Matching the recollections of King Stockton with actual details in records is proving to be a challenge, though several accounts definitely link to documents we can still access. The King Stockton biography, written toward the end of a long life begun in 1830, does provide the names; it just doesn't provide the dates. Preserving these families' stories will likely take deeper delving than I am prepared to do right now.
It was interesting to read in the Echoes of the Past history of Suwannee County that
the early settlers were chiefly concerned with building homes, raising crops and families, and keeping a sharp lookout for marauding Indians.
Despite the Seminole War, in the area of Florida which eventually became Suwannee County, Echoes of the Past estimated there were twenty three families living there by 1840. An available muster roll from organization of the local militia under George E. McClellan was dated November 28, 1840, so perhaps that becomes an indication of residents' response when these massacres had occurred.
Not mentioned in the Echoes history of these early massacres was that of the Sykes family. However, according to King Stockton's biography,
The Sykes plantation was only four miles from the McClellan plantation. When the Indians attacked the house there were several men and women there, and all were killed but one woman, who slipped out, and ran four miles to the next plantation and told what was happening.
Though the page containing names of the Columbia County residents—for that was the previous jurisdiction for the land which eventually became Suwannee County—does not indicate the date the Florida territorial census was recorded for 1840, generally, the enumeration began on June 1, 1840, and completed reports had to be submitted by November 1, 1840.
Bearing this in mind, and not having any indication of when, exactly, these attacks occurred, it is difficult to know whether victims' names would have shown up in the 1840 census. However, I tried my hand at locating any families in that record by that surname of Sykes.

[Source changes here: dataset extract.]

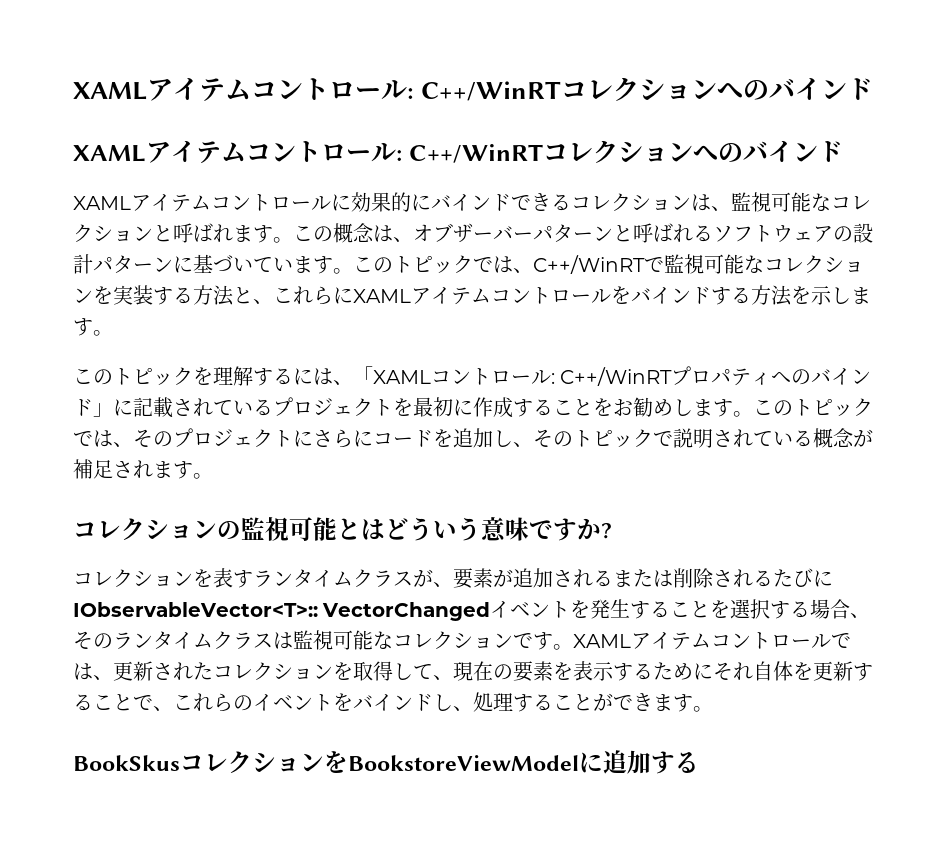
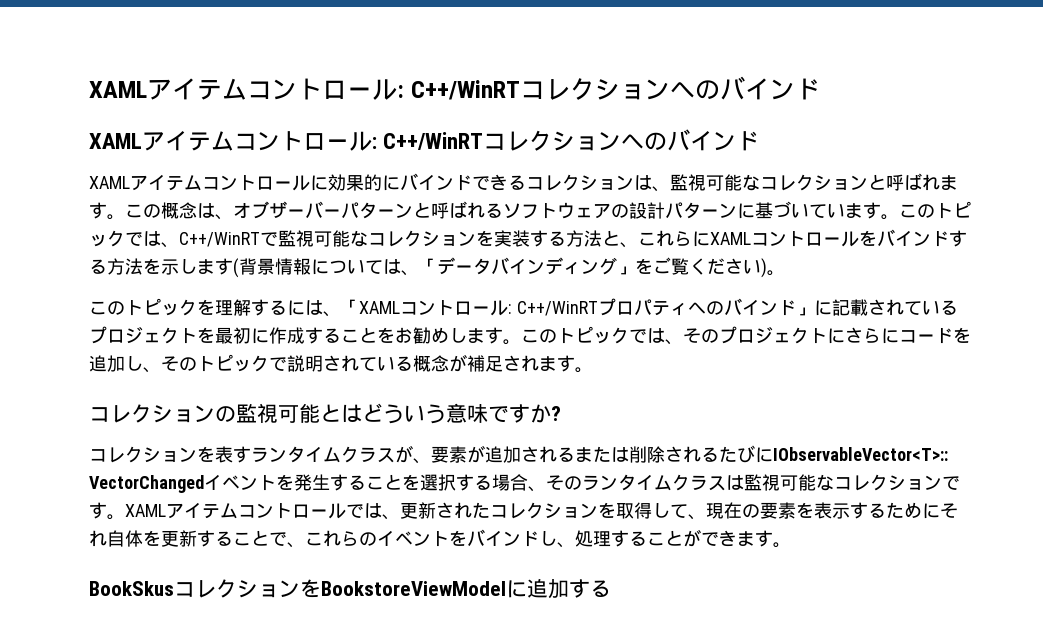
- このトピックでは、C++/WinRTで監視可能なコレクションを実装する方法と、これらにXAMLアイテムコントロールをバインドする方法を示します。
+ このトピックでは、C++/WinRTで監視可能なコレクションを実装する方法と、これらにXAMLコントロールをバインドする方法を示します(背景情報については、「データバインディング」をご覧ください)。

There was one sole listing of a head of household, originally indexed at Ancestry.com as "Arthar Lykes," which may actually have been for the Sykes family.
The entry, incidentally, was placed three lines above that for the George E. McClellan household—possibly supporting the King Stockton narrative of relative proximity between properties.
This household appeared to be small—one male in his forties, one in his sixties, and one woman in her fifties, hardly the "several men and women" described by King Stockton. However, when you take into account that plantations were generally worked by enslaved individuals—and flip the census page to the next set of tallying marks—that number increases by several more, relatively younger individuals. This increases the household by two teenaged boys, one man in his twenties, another perhaps as old as his early thirties, plus one woman between the ages of twenty four and thirty five.
It's my guess it was that woman who made the desperate run for help. And I wouldn't be surprised if the place she headed—four miles away—was to the McClellan property. It is very likely that King Stockton, though himself still a boy, was there to witness the scene of her arrival as it unfolded.
Looking for any sign of the family in the next census, was it any surprise that I found no listing of the Arthur Sykes family? Whether for lack of a more competent speller—or more legible penmanship—or for sheer lack of will to put up with any more tragedy, there was not one sign of Arthur Sykes in Columbia County, Florida.
Still, I wonder whatever became of the one woman who fled the horrific scene of the Sykes massacre, desperately seeking help, and in the process, saving her own life to tell others of what happened. Perhaps she, as well, has descendants who remember their ancestor's oral history of those early days of settling what was then a very wild Florida.
Above: Excerpt from the 1840 census for Columbia County in territorial Florida, showing the name Arthur Sykes; image courtesy Ancestry.com.
These stories are so heartbreaking. I really had no idea of the tragedies in Florida during this time. This has been an eye opener.
ReplyDeleteI want to thank you so much for igniting my memories. You inspired me to begin the journey to investigate the legend of a self published booklet in my own family. I have posted the investigation (and results) in my blog today at https://missmerry-s.blogspot.com/2019/02/holy-grail.html
I am so excited for you, Miss Merry! How wonderful that you actually stumbled across a second copy of that book! I bet you are counting the days until you can get your own copy of it.